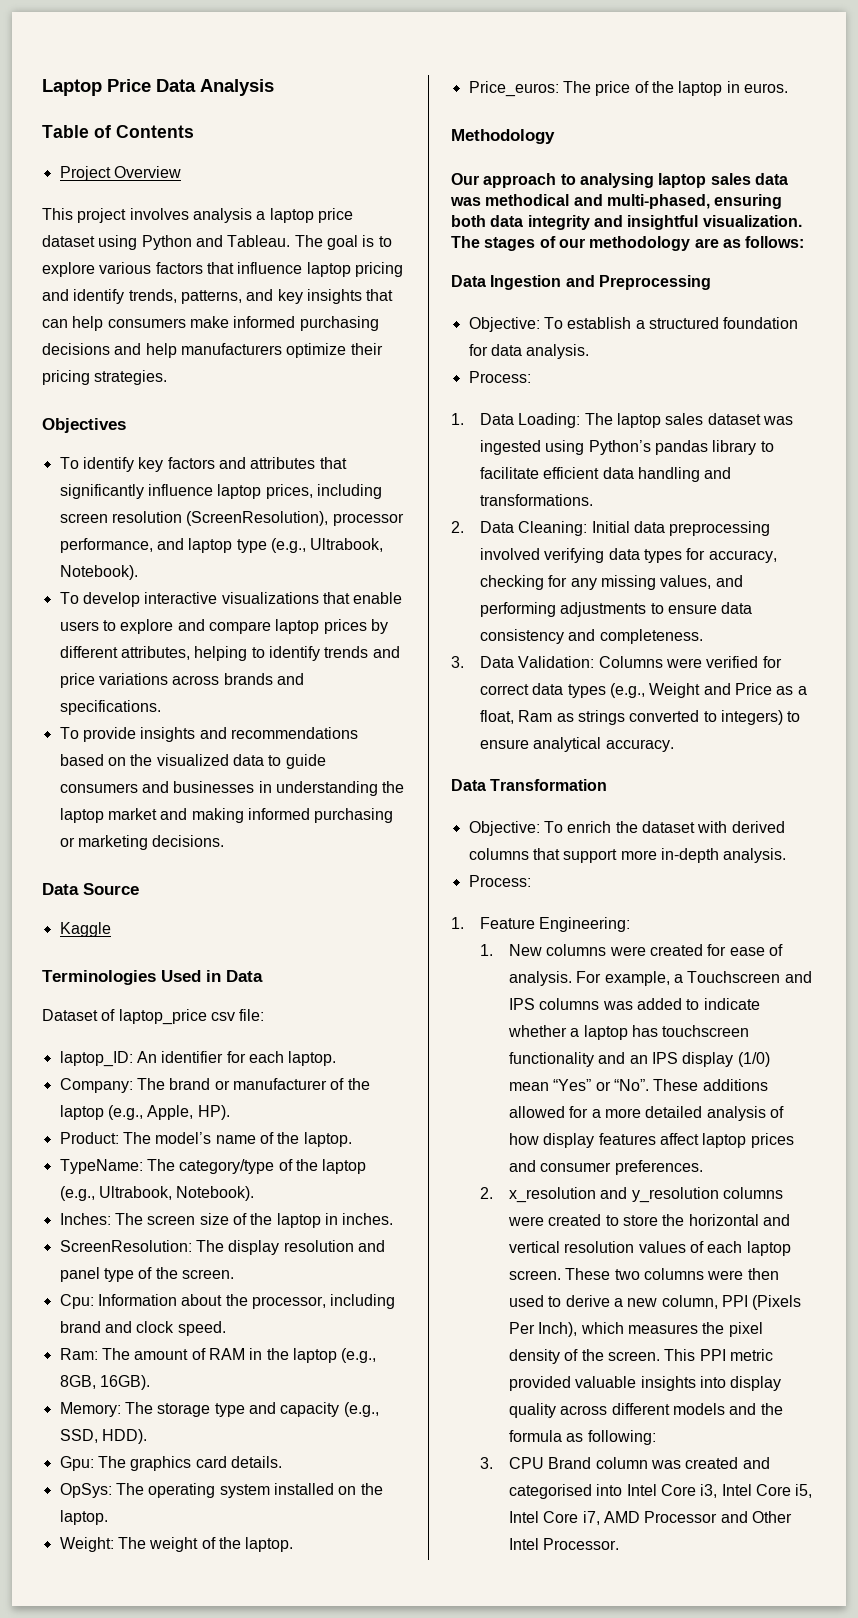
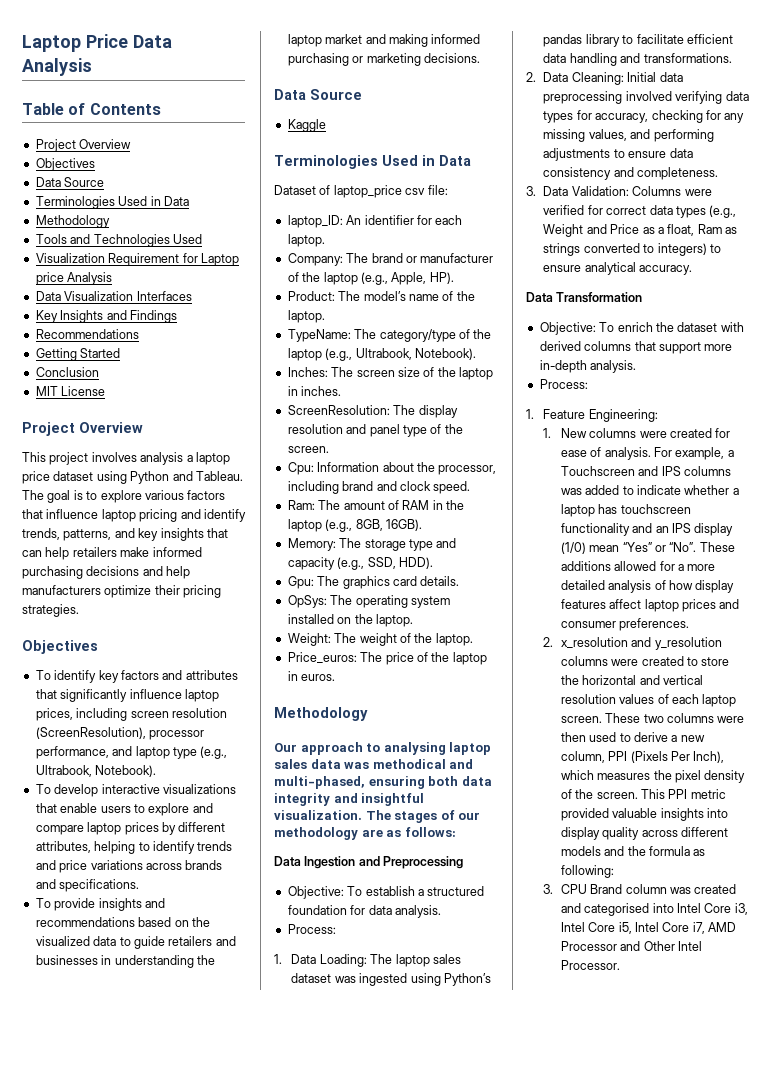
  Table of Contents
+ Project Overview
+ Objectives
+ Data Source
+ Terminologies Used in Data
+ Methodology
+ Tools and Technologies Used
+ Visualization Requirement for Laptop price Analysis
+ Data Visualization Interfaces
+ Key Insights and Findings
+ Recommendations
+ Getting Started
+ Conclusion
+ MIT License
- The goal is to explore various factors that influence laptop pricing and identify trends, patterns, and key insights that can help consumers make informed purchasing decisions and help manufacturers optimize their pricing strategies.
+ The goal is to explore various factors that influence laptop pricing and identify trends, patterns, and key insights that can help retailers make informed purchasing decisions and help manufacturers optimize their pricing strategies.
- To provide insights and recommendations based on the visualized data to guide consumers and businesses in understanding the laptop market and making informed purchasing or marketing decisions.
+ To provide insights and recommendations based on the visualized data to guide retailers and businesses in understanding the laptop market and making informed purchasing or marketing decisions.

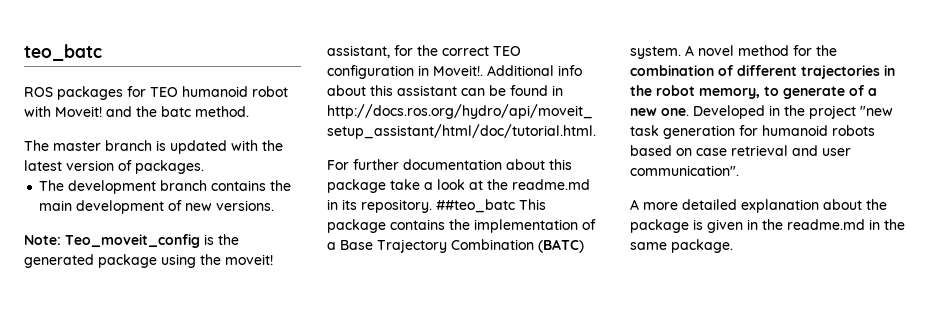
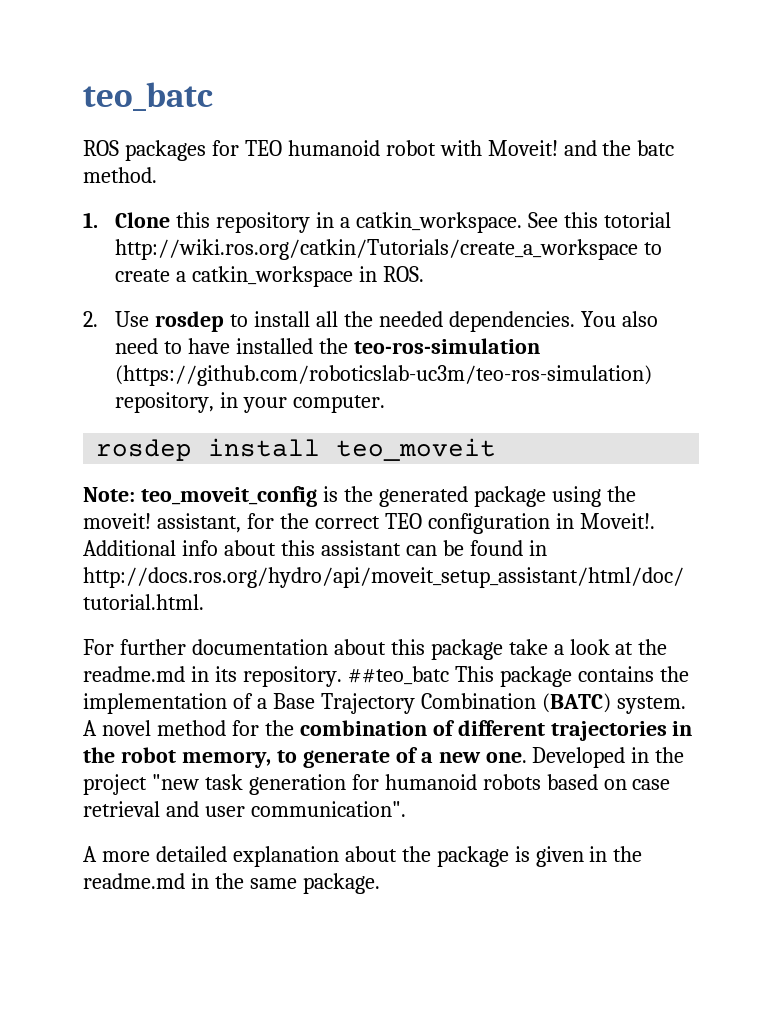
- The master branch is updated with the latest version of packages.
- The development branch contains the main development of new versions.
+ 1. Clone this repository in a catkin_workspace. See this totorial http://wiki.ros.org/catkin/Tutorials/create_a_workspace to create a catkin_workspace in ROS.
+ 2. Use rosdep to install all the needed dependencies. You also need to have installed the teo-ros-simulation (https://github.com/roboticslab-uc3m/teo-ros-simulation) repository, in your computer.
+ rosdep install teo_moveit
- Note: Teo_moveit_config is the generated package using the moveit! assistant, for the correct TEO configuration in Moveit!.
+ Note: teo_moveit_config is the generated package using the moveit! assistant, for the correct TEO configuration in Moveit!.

※ ※ ※

Among the entries above, identify all lines with "using" and copy them.

- Note: Teo_moveit_config is the generated package using the moveit! assistant, for the correct TEO configuration in Moveit!.
+ Note: teo_moveit_config is the generated package using the moveit! assistant, for the correct TEO configuration in Moveit!.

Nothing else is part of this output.